How I Almost Missed It

I'm not telling this story because I saw it coming. I didn't. I backed into it.

I was a SharePoint developer. Not a machine learning engineer. Not an AI researcher. A developer who spent years learning the quirks of SPFx, the SharePoint Framework, because that's what the job demanded.

What changed wasn't my intelligence or foresight. It was a simple question: "What if I stopped prompting AI and started architecting workflows for it?"
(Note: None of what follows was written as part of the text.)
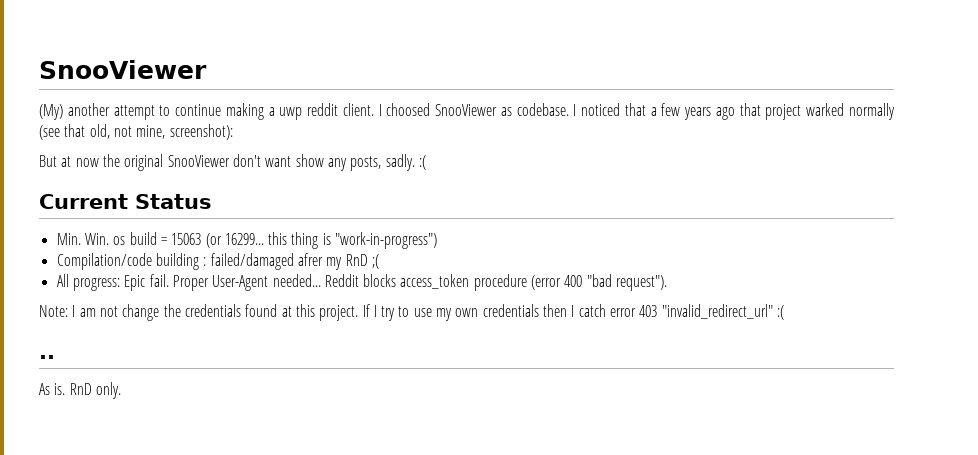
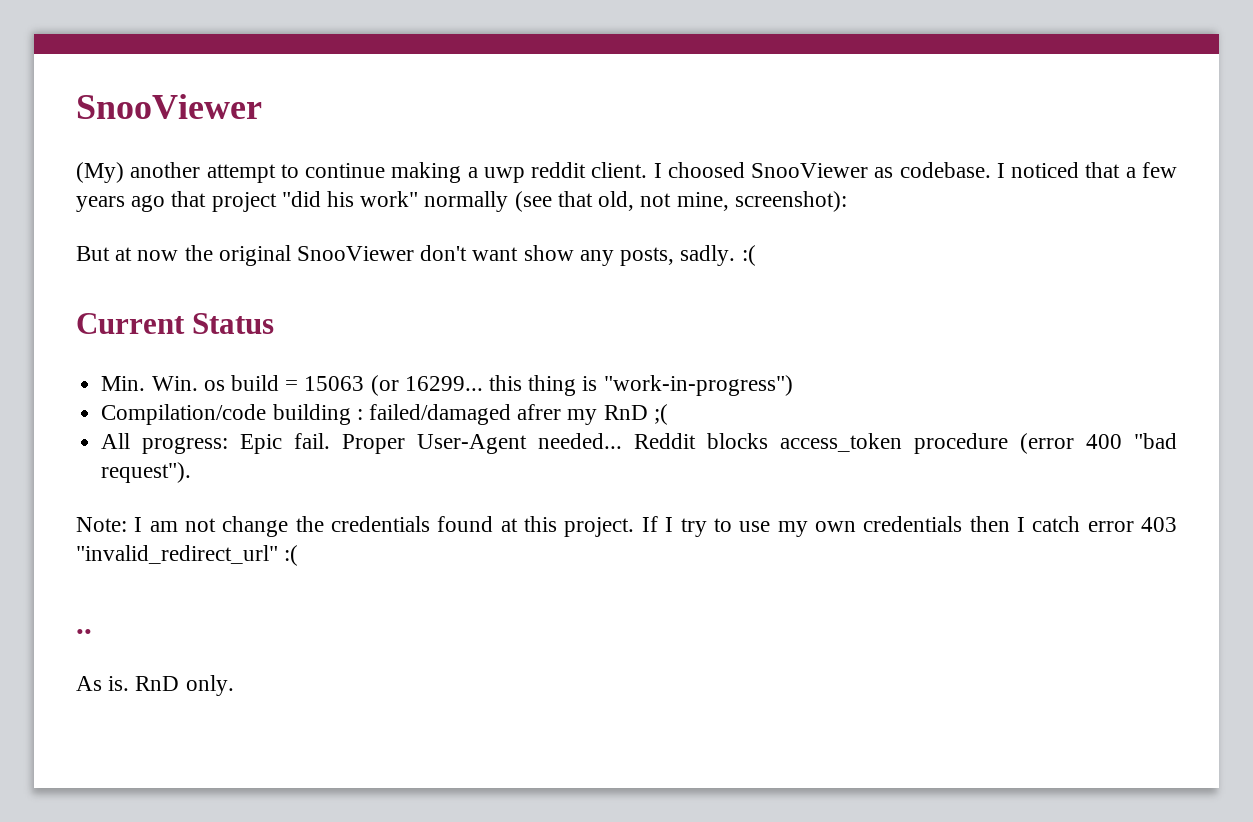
- I noticed that a few years ago that project warked normally (see that old, not mine, screenshot):
+ I noticed that a few years ago that project "did his work" normally (see that old, not mine, screenshot):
That shift — from treating AI as a smart autocomplete to treating it as a team member with a defined role, quality gates, and an audit trail — was the door I walked through. Not because I was clever. Because I was curious, and slightly lazy, and the alternative was writing web part number 112 by hand.

The methodology that emerged — I now call it Works With Agents, but the name doesn't matter — isn't complicated. It's just… different. Different enough that it creates a perception gap. And perception gaps are where the real opportunity lives.

What This Means (For All of Us)

Here's the uncomfortable part. The gap isn't closing. It's widening.

The tools are getting better faster than the mental models are updating. By the time the average team lead internalises what Claude or Copilot can do today, the agents will have moved on to something else entirely. We're not in a technology adoption curve. We're in a fragmentation event.

Three things I think are true, as of May 2026:

1. Your technical moat is thinner than you think. If your competitive advantage is "we build features faster," a research loop — cron job, web search, LLM analysis, agent scaffold — can clone your feature set in a weekend. The moat is moving to compliance, trust, and domain relationships. Things that take months or years, not hours.

2. The bottleneck isn't code generation. It's verification. When an agent can produce a thousand lines of code in seconds, the hard problem isn't "did it compile?" It's "did it do what I actually needed, safely, and can I prove that to an auditor?" Regulated industries feel this most acutely, but it's coming for everyone.

3. The people who are "behind" aren't stupid. They're in a different room. And most of us are in rooms we don't know about yet. The question isn't "am I ahead?" It's "what room am I in right now that already looks like markdown support to someone else?"

The Real Question

I don't have a tidy conclusion. The SharePoint MVP was right to be excited. Markdown in SharePoint is progress. But somewhere between his post and my screen, I realised that the measure of progress had fundamentally changed. Not gradually. Suddenly. And not everyone noticed.

So the question I've been sitting with: what room am I in right now, feeling perfectly current, that already looks like markdown support from the outside?

If you've got an answer — or if this made you uncomfortable — I'd genuinely like to hear it.